Previous Section Table of Contents Next Section

15.4 Other Considerations

The issues we have examined up to this point are fairly generic. There are other programming-specific issues that may need to be addressed as well. In this section, we will look very briefly at two of the more common of these-parallel I/O and random numbers. These are both programming tasks that can cause particular problems with parallel programs. You'll need to take care whenever your programs use either of these. In some instances, dealing with these issues may drive program design.

15.4.1 Parallel I/O

Large, computationally expensive problems that require clusters often involve large data sets. Since I/O is always much more costly than computing, dealing with large data sets can severely diminish performance and must be addressed.

There are several things you can do to improve I/O performance even before you start programming. First, you should buy adequate I/O hardware. If your cluster will be used for I/O-intensive tasks, you need to pay particular attention when setting up your cluster to ensure you are using fast disks and adequate memory. Next, use a fast filesystem. While NFS may be an easy way to get started with clusters, it is very slow. Other parallel filesystems optimized for parallel performance should be considered, such as PVFS, which is described in Chapter 12.

When programming, if memory isn't a problem, it is generally better to make a few large requests rather than a larger number of smaller requests. Design your programs so that I/O is distributed across your processes. Because of historical limitations in parallel I/O systems, it is typical for parallel programs to do I/O from a single process. Ideally, you should use an interface, such as MPI-IO, that spreads I/O across the cluster and has been optimized for parallel I/O.

The standard Unix or POSIX filesystem interface for I/O provides relatively poor performance when used in a parallel context, since it does not support collective operations and does not provide noncontiguous access to files. While the original MPI specification avoided the complexities of I/O, the MPI-2 specification dealt with this issue.

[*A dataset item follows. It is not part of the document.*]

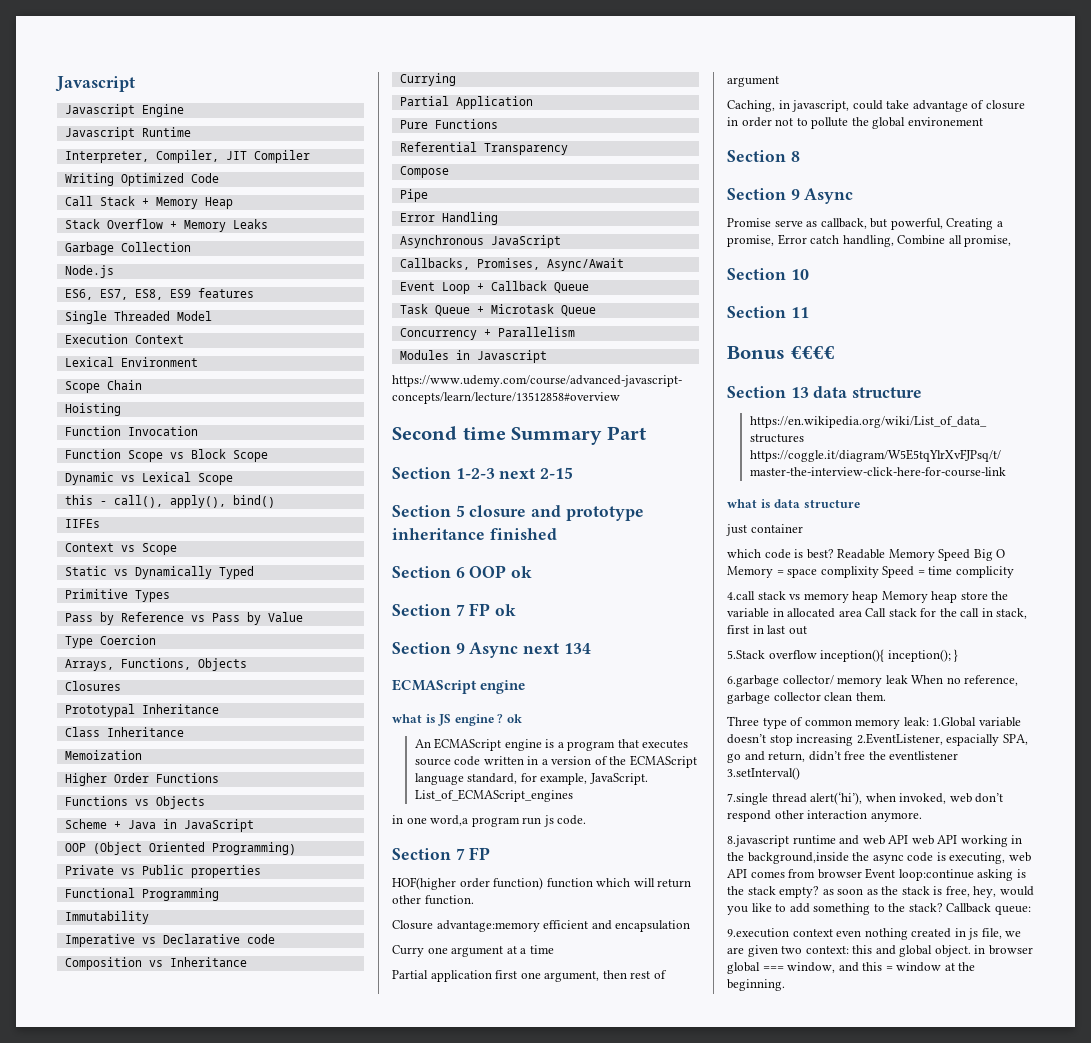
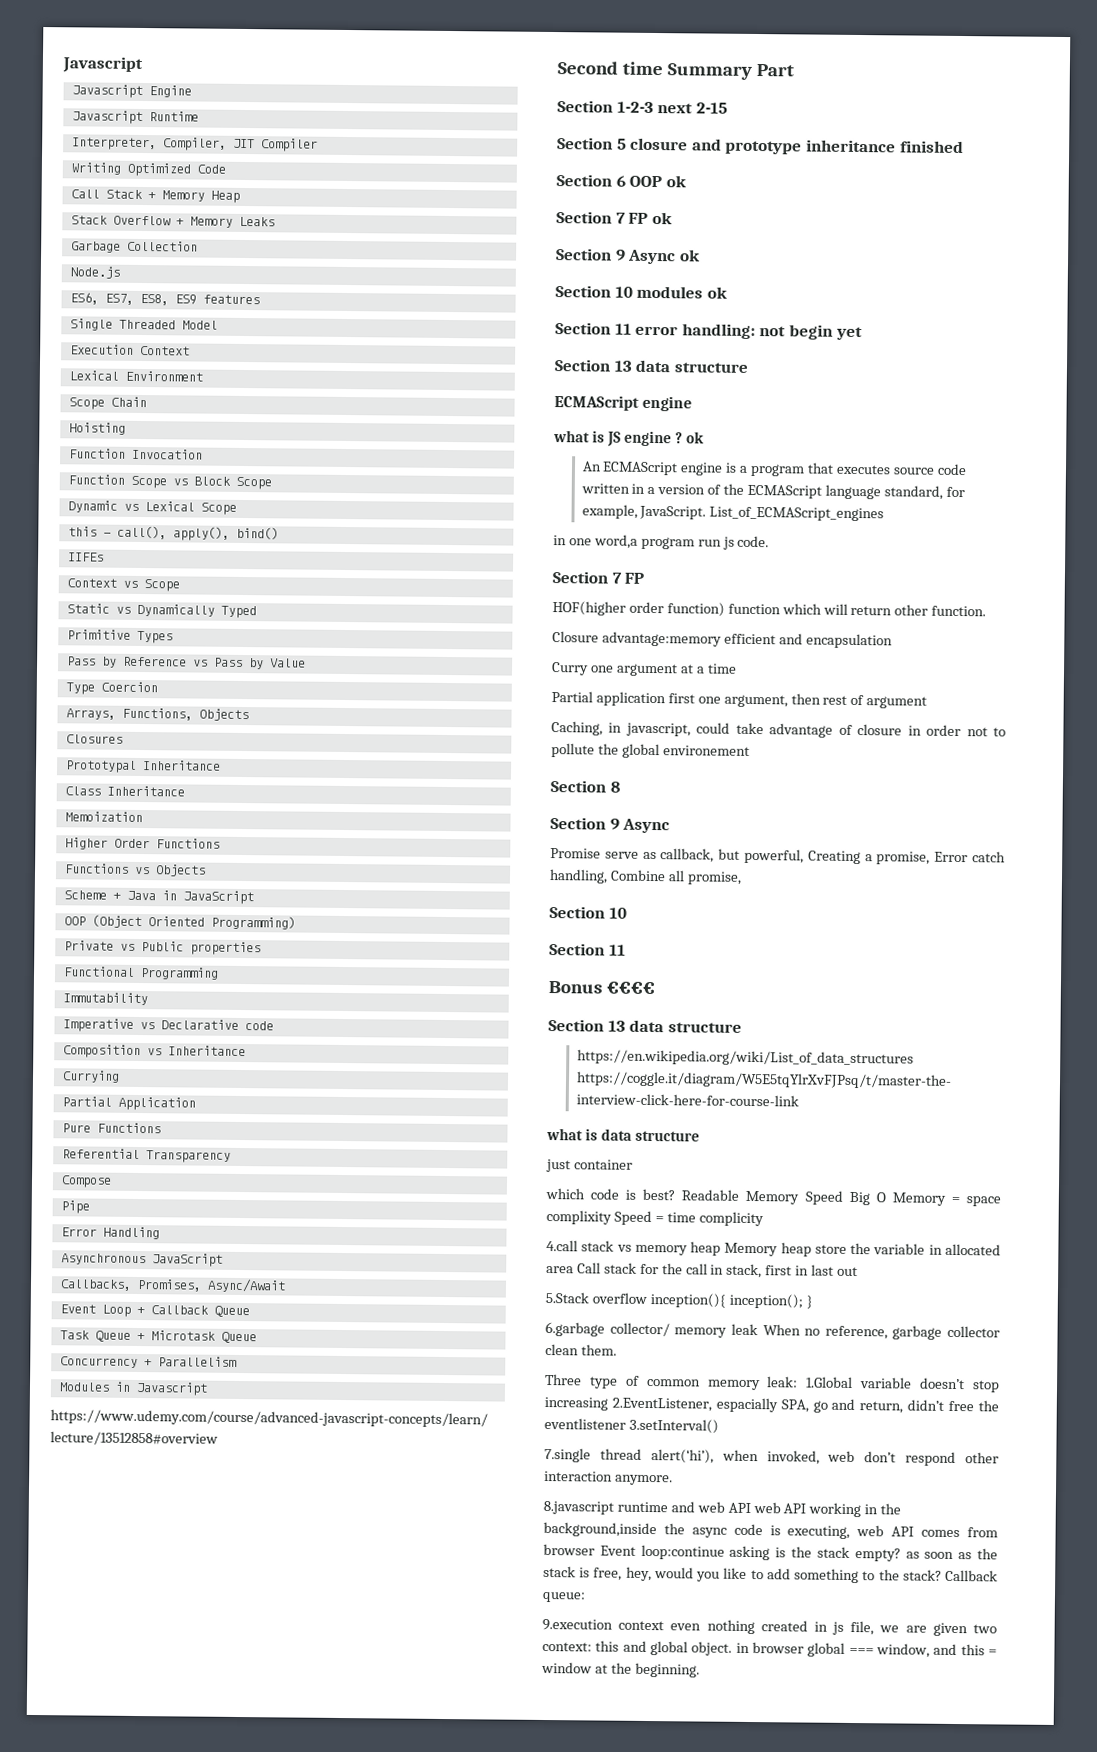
- Section 9 Async next 134
+ Section 9 Async ok
+ Section 10 modules ok
+ Section 11 error handling: not begin yet
+ Section 13 data structure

The MPI-2 specification for parallel I/O (Chapter 9 of the specification) is often known as the MPI-IO. This standard was the joint work of the Scalable I/O Initiative and the MPI-IO Committee through the MPI Forum.

ROMIO, from Argonne National Laboratory, is a freely available, portable, high-performance implementation of the MPI-IO standard that runs on a number of different architectures. It is included with MPICH and LAM/MPI and provides interfaces for both C and FORTRAN.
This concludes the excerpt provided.